“Castles in the air” is a good way of describing the rare, optical phenomenon known as a Fata Morgana. A Fata Morgana is a far superior mirage than the ‘distance pool of water’ on a hot tarred road or the illusions of water in the desert. By Shane Saunders

Fata Morgana?

“A rare optical illusion resulting from a temperature inversion, where the interface between warm air over colder, dense air below acts as a mirror, to reflect surface features (producing upside-down, fairy-like, ever changing images of the topography below). The phenomenon was first described in English in 1818 in the translation of an Italian document that referred to such a mirage that had been witnessed between Calabria and Sicily in the strait of Messina. Fata Morgana was the Italian version of the name “Morgan le Fay”, the shape-shifting fairy that was half sister to King Arthur.” (See image and text by Adrian Brink in the kitchen of unit no. 4, Kielie Krankie, Kgalagadi Transfrontier Park).

The Fata Morgana effect

On 7 January 2012 at around 06:40 from the Kij Gamies view site on the lower dune road in the Kgalagadi Transfrontier Park, we had the privilege of witnessing the Fata Morgana phenomenon described above. What first appeared to be mist on the horizons turned out to be what seemed a wall above the dunes on the horizon.
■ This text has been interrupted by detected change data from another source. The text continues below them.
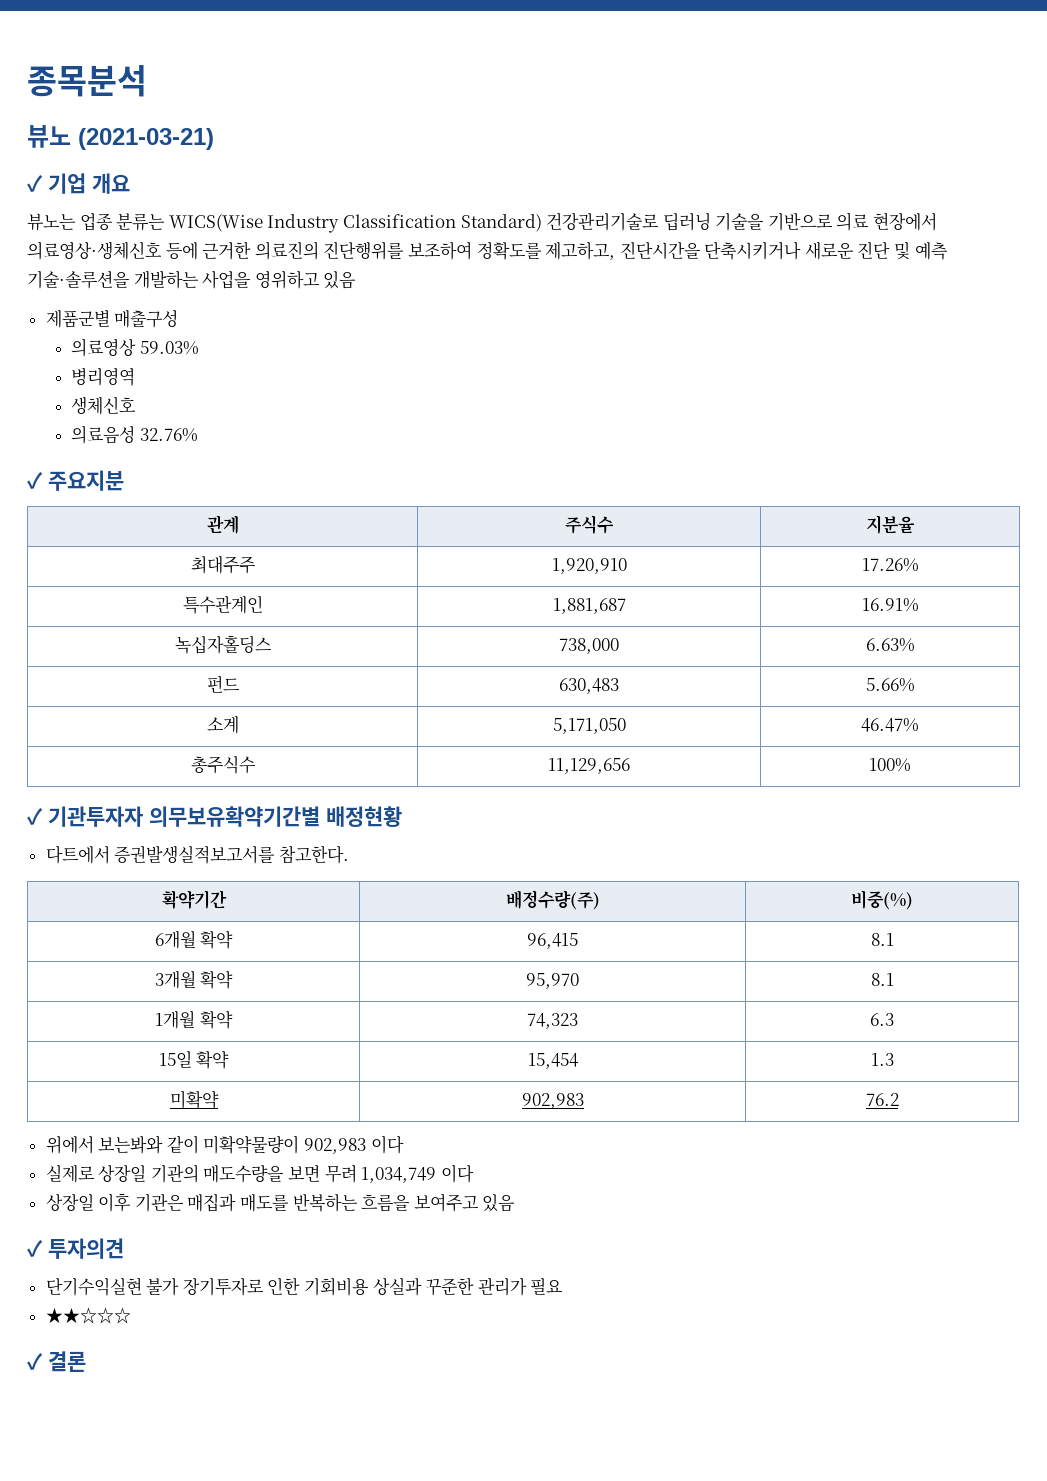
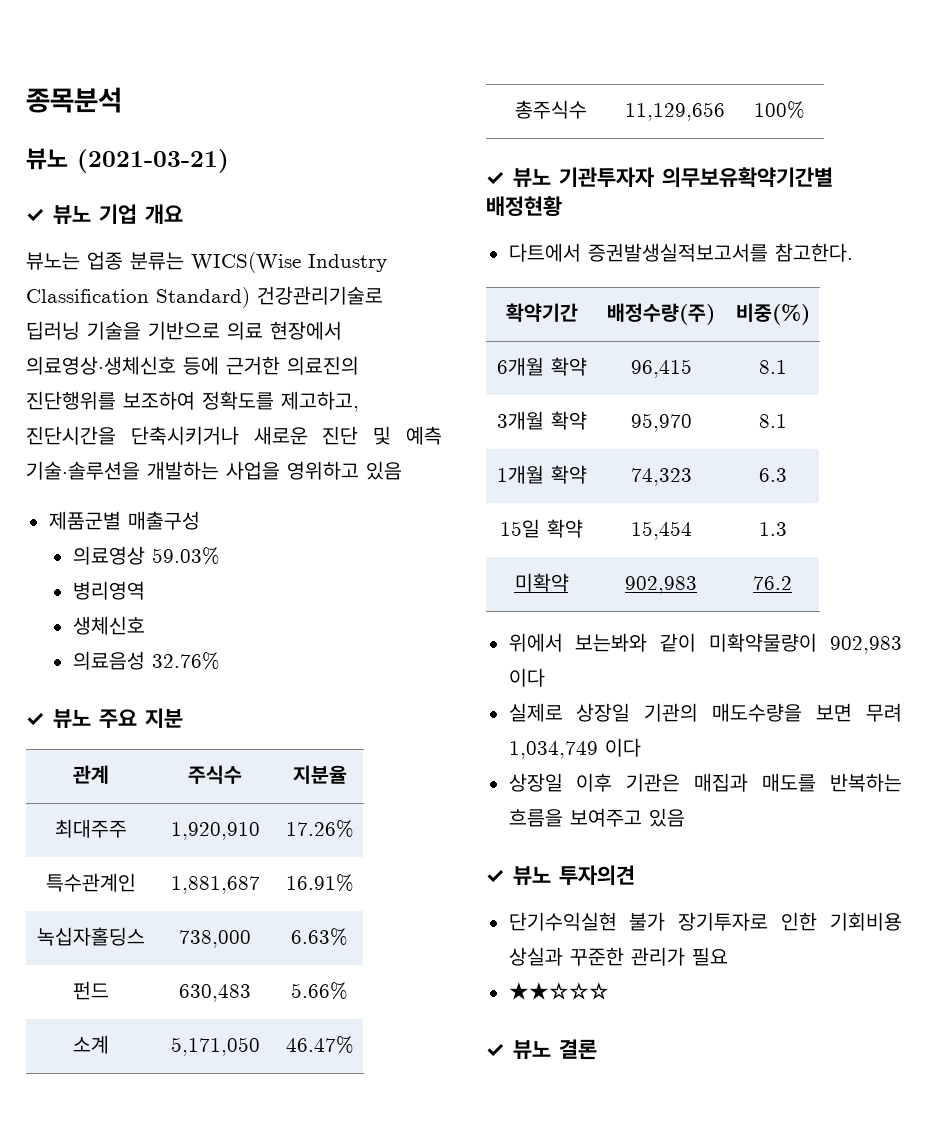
(43, 183) none -> [53,205,91,224] 뷰노
[48,470,124,491] 주요지분 -> [53,708,183,728] 뷰노 주요 지분
(43, 816) none -> [513,168,551,187] 뷰노
(43, 1248) none -> [513,866,551,885] 뷰노
(43, 1361) none -> [513,1040,551,1059] 뷰노

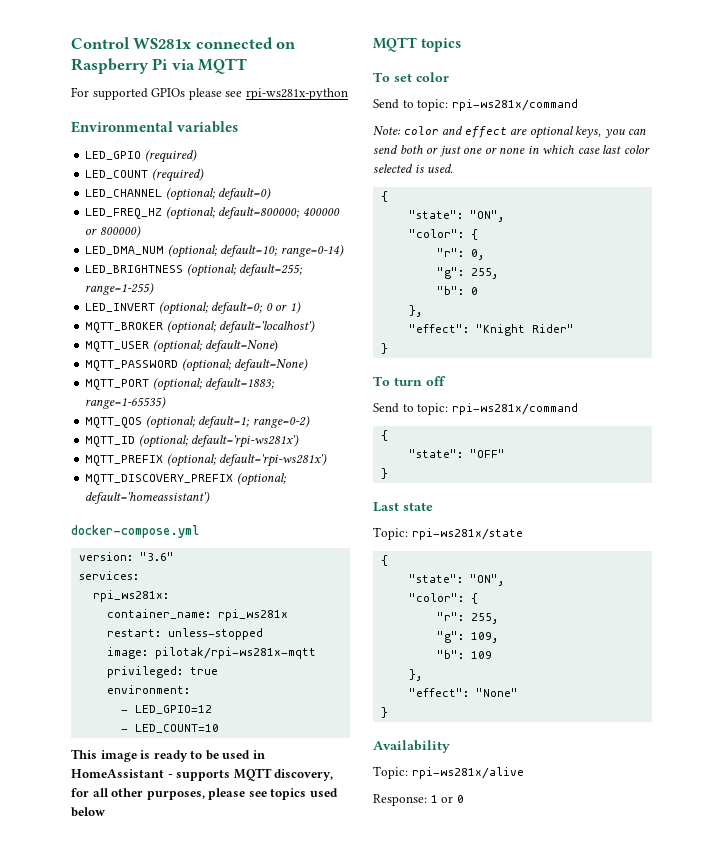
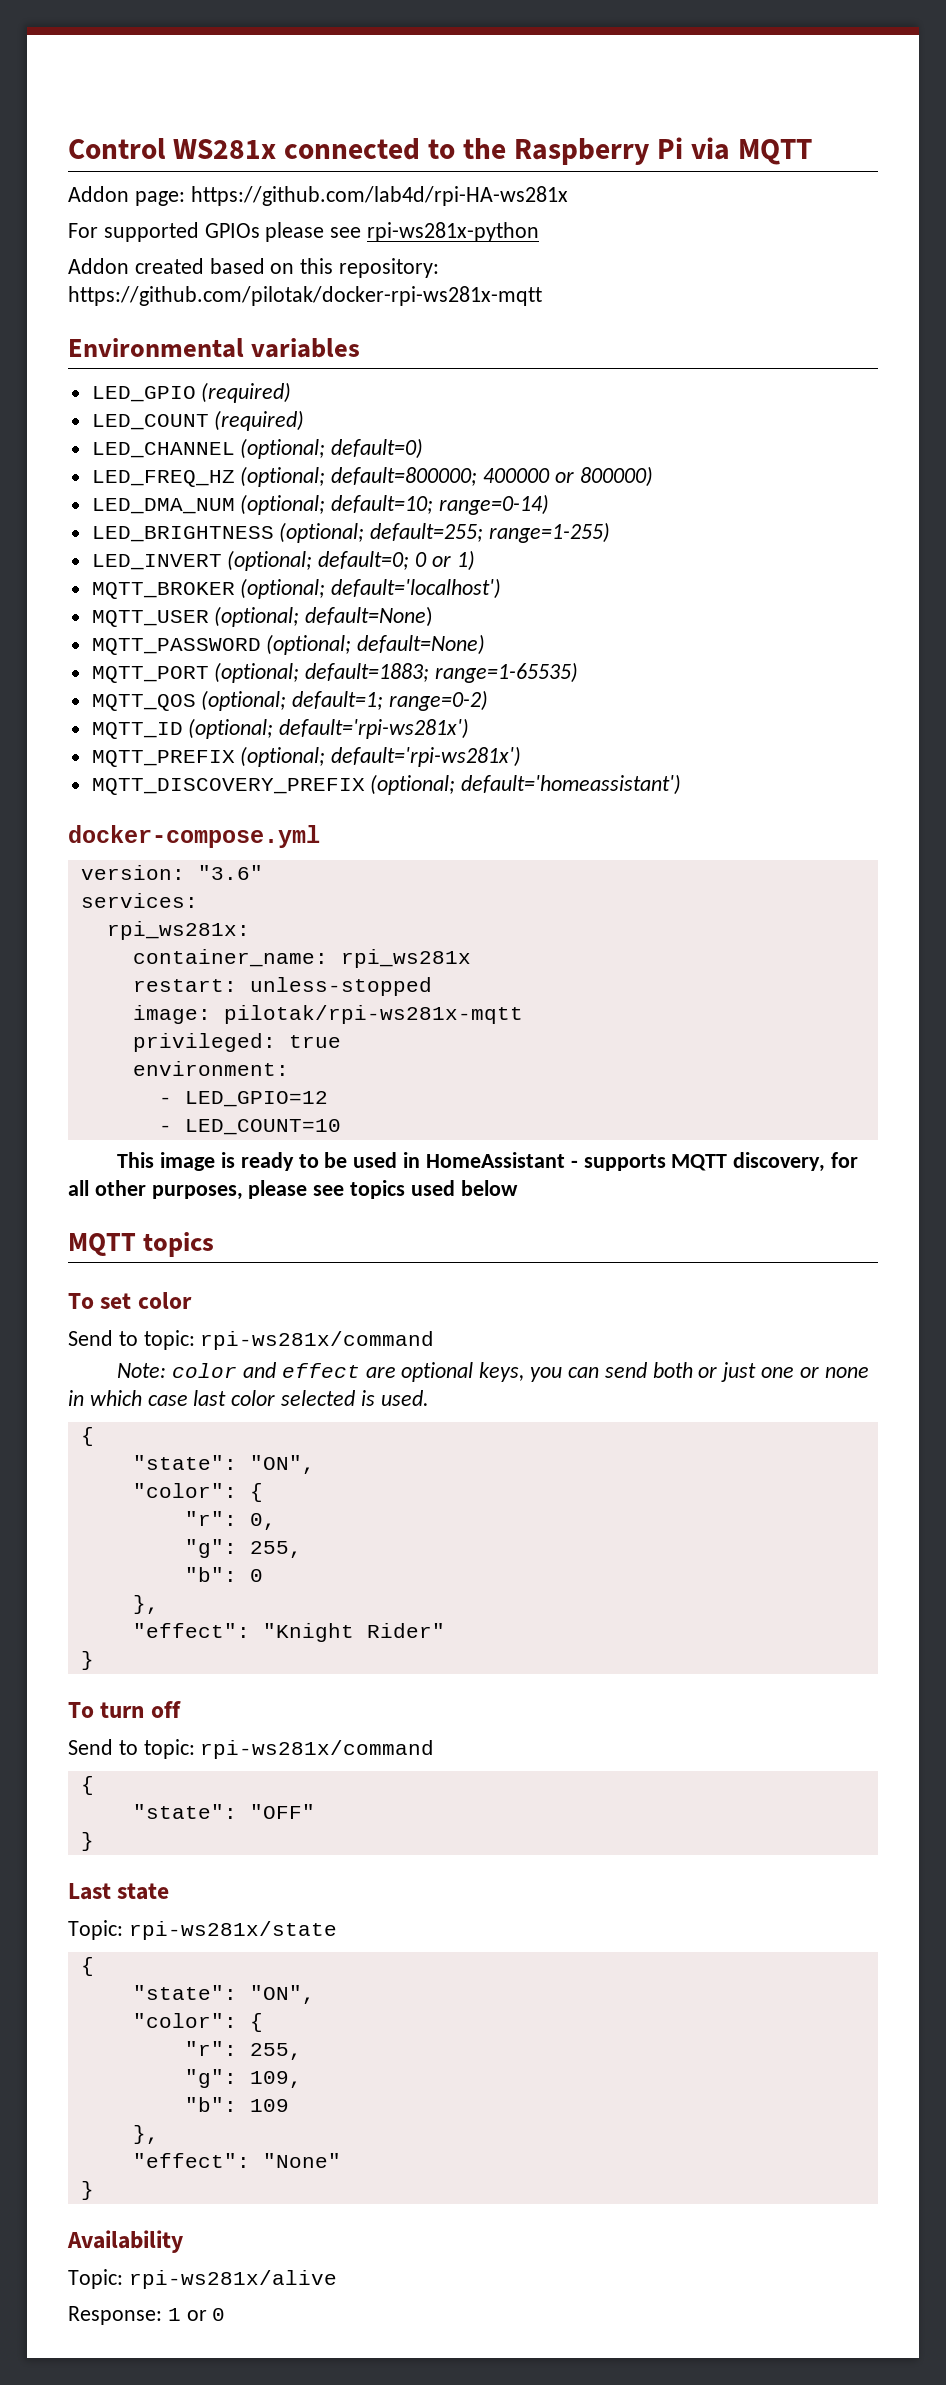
[276,42,297,49] on -> [427,138,506,159] to the
(248, 66) none -> [68,186,568,206] // Addon page: https://github.com/lab4d/rpi-HA-ws281x
(348, 94) none -> [68,258,440,278] [68,286,542,306] // Addon created based on this repository: https://github.com/pilotak/docker-rpi-ws281x-mqtt

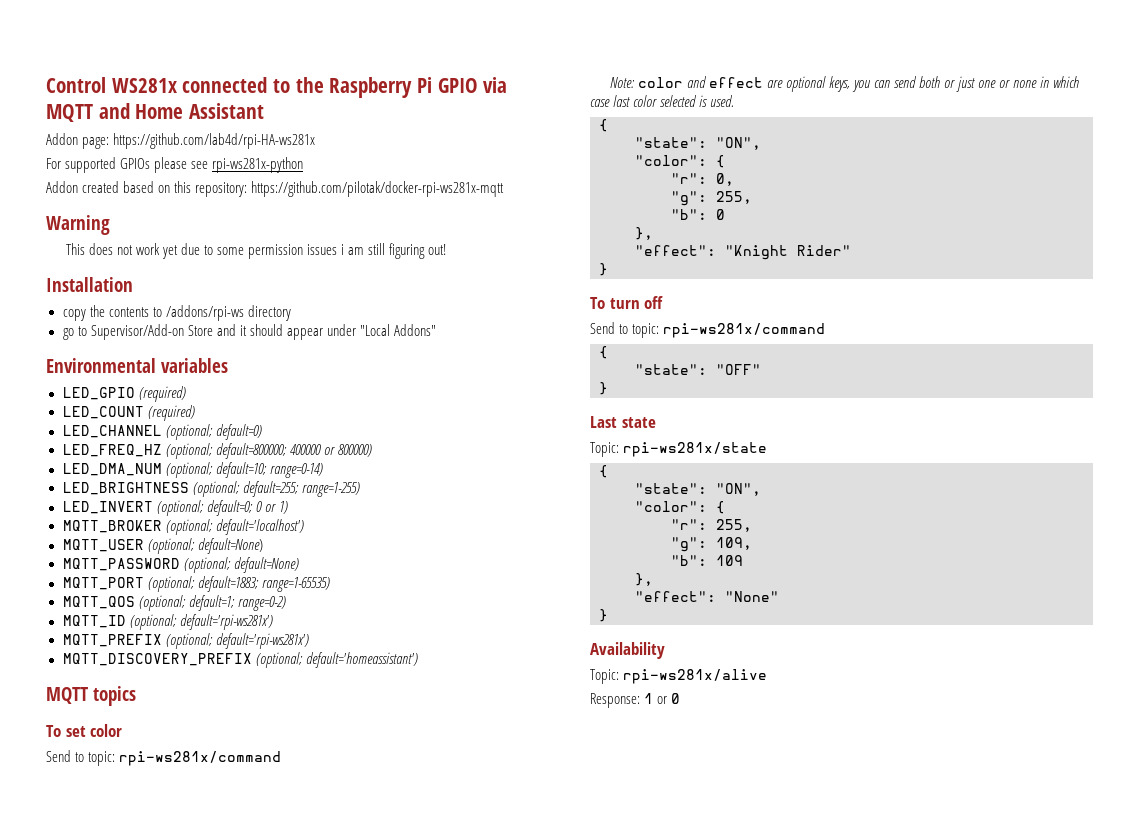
(683, 148) none -> [437,78,478,93] GPIO
(812, 152) none -> [98,103,265,119] and Home Assistant
(542, 296) none -> [46,215,110,235] [65,243,447,259] [46,277,133,292] [62,305,291,321] [62,324,437,340] // Warning // This does not work yet due to some permission issues i am still figuring out! // Installation // copy the contents to /addons/rpi-ws directory // go to Supervisor/Add-on Store and it should appear under "Local Addons"
[68,825,320,848] [80,865,263,880] [80,893,198,908] [106,921,250,940] [132,949,471,968] [132,977,432,996] [132,1005,523,1024] [132,1033,341,1052] [132,1061,289,1076] [158,1091,328,1107] [158,1119,341,1135] [117,1152,858,1172] [68,1180,518,1200] // docker-compose.yml // version: "3.6" // services: // rpi_ws281x: // container_name: rpi_ws281x // restart: unless-stopped // image: pilotak/rpi-ws281x-mqtt // privileged: true // environment: // - LED_GPIO=12 // - LED_COUNT=10 // This image is ready to be used in HomeAssistant - supports MQTT discovery, for all other purposes, please see topics used below -> (418, 660) none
What made this even more spectacular was that it was continuous around the horizon in a full 360 degrees with a perfect flat top.

The first three images show the full reflection (Fata Morgana) of the topography below. The remaining images show the slow disappearance of the phenomenon. During this time, when viewed without binoculars, it certainly does look like buildings (or “castles”). The final image shows the break up as viewed towards the sun, hence the lack of detail in the reflection.